Desemprego segue como principal motivo do calote
Questionados sobre o que os levou à inadimplência, os brasileiros apontam o desemprego como causa isolada mais citada, com 43,24% das respostas, seguido de perto por atraso de salário ou de outros rendimentos, com 38,39%. Juntos, os dois motivos ligados à perda ou instabilidade de renda respondem por mais de 80% dos casos.

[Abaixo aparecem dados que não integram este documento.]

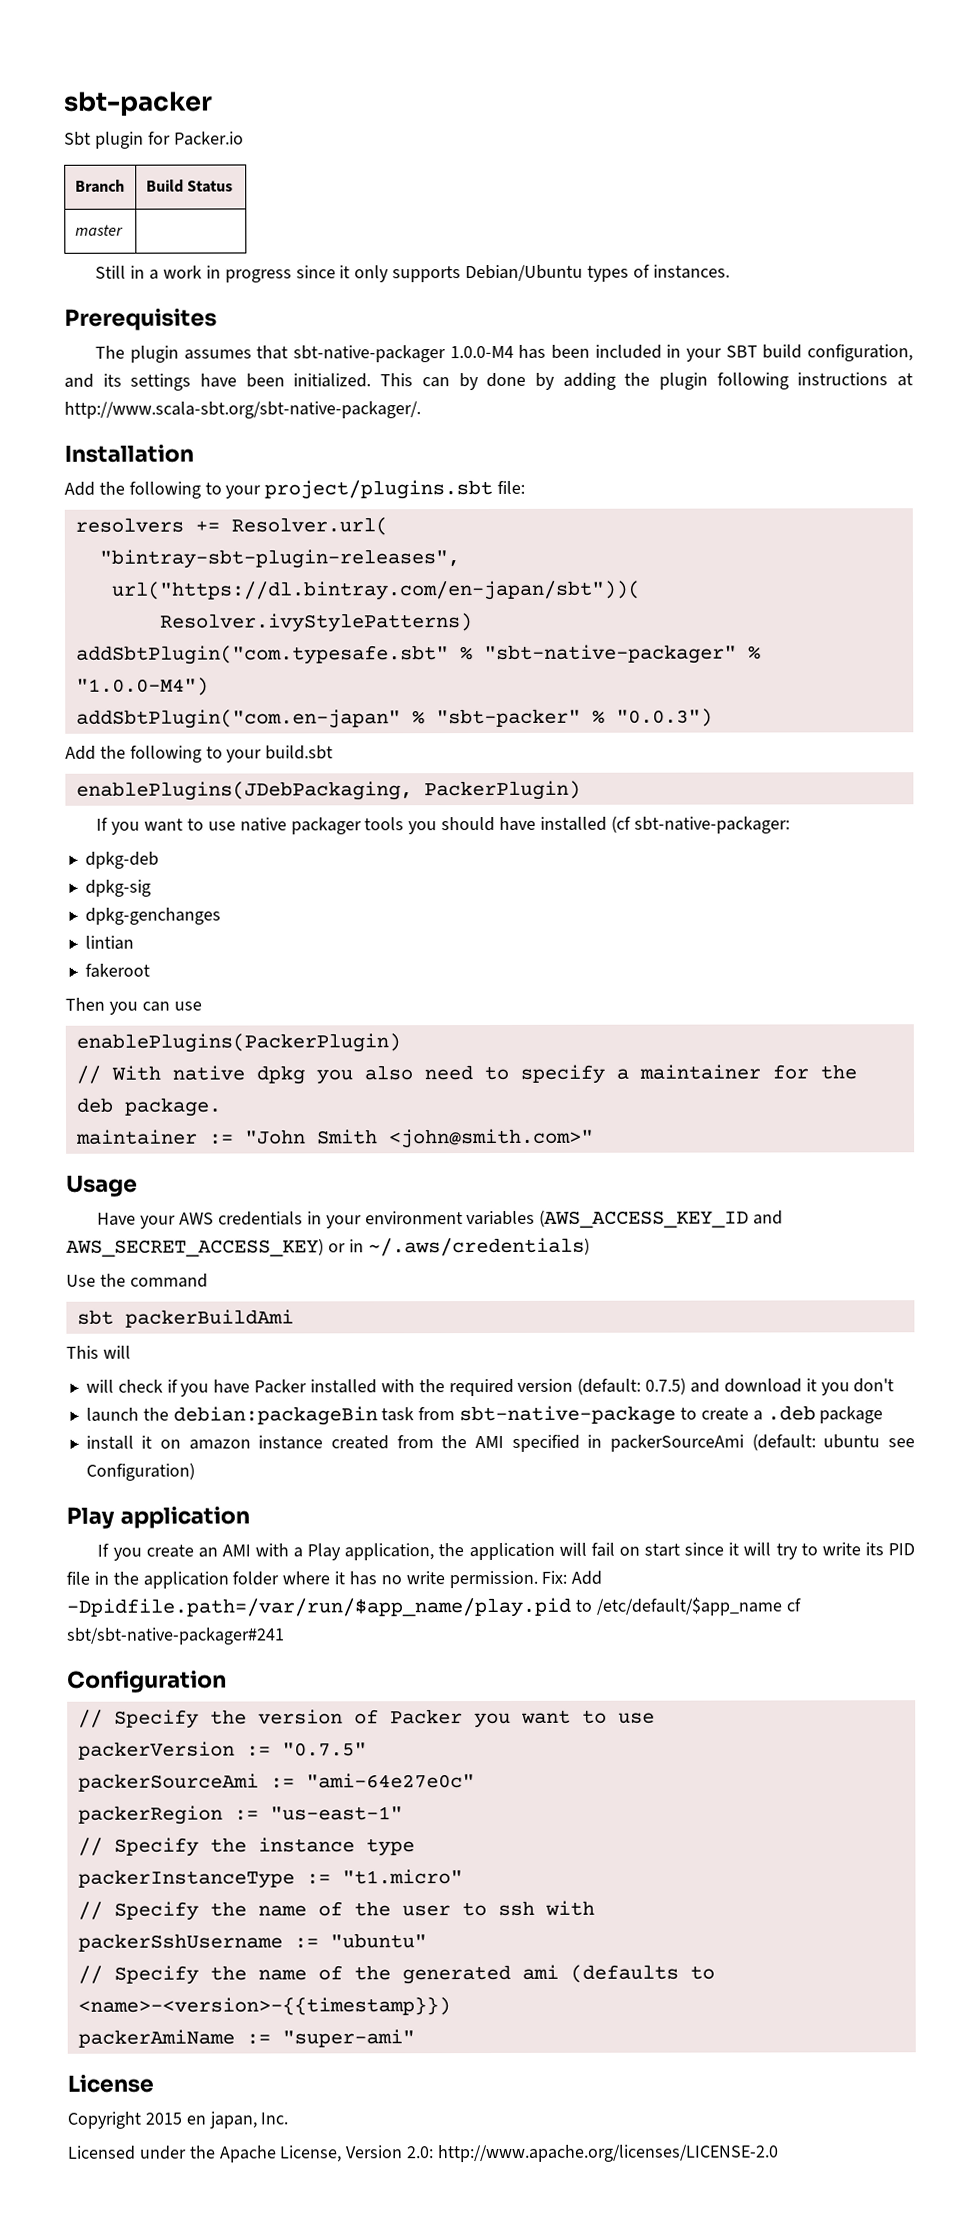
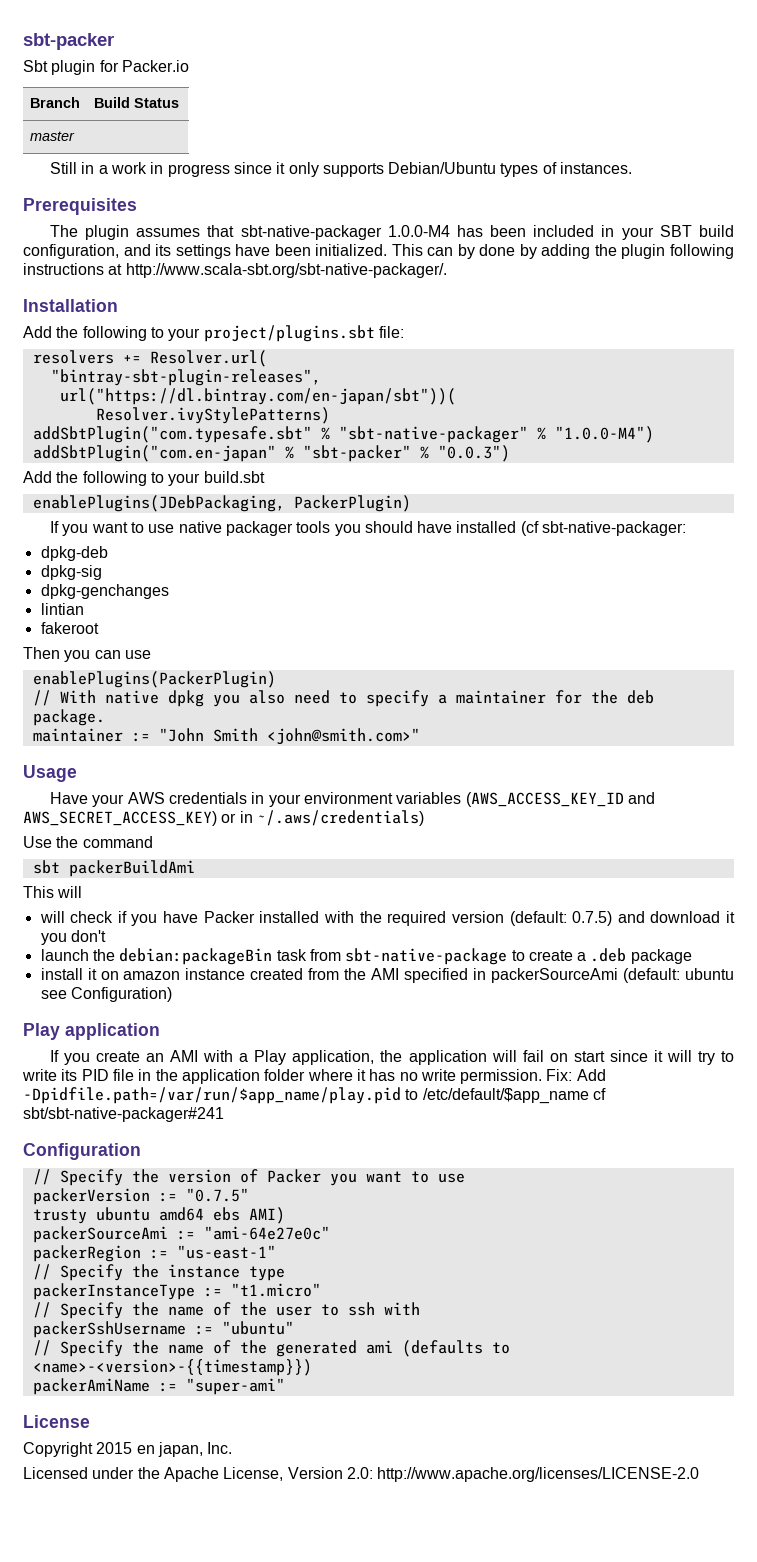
(367, 1749) none -> [32,1207,285,1224] // trusty ubuntu amd64 ebs AMI)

| Motivo da inadimplência |
Bancos, cartões e contas básicas concentram as dívidas
Em relação ao tipo de dívida, os produtos bancários seguem no topo: cartões de crédito e outras dívidas bancárias respondem por 27,3% do total, seguidos por contas básicas (ex: como água, luz e telefone), com 20,7%. Financeiras aparecem em seguida, com 20,1%, e serviços como TV por assinatura e internet somam 11,5%.
Negociação digital dobra em três anos
Um dos destaques do estudo é a consolidação dos canais digitais como via preferencial de negociação de dívidas. Segundo dados internos da Paschoalotto, a fatia de pagamentos negociados por canais digitais saltou de 20,5% em 2023 para 32% no mesmo período de 2025, e chegou a 42% em julho de 2026, mais que o dobro em três anos.
O movimento reflete uma mudança de comportamento do devedor brasileiro, que tem buscado cada vez mais autonomia e agilidade para renegociar suas dívidas, sem depender de contato telefônico ou presencial. Para as empresas de recuperação de crédito, a tendência reforça a importância de investir em jornadas digitais de negociação, tanto para ampliar o volume de acordos fechados quanto para reduzir o custo de cada recuperação.
“A digitalização vem transformando profundamente a jornada de negociação de dívidas. O consumidor passou a buscar soluções mais rápidas, simples e disponíveis no seu tempo, sem depender exclusivamente de canais tradicionais de atendimento. O avanço dos acordos realizados por plataformas digitais mostra que tecnologia, aliada a uma boa experiência, é um fator decisivo para aproximar empresas e clientes e aumentar a efetividade da recuperação de crédito.”, avalia Diego Martins Mosquim, diretor de Planejamento e Qualidade da Paschoalotto.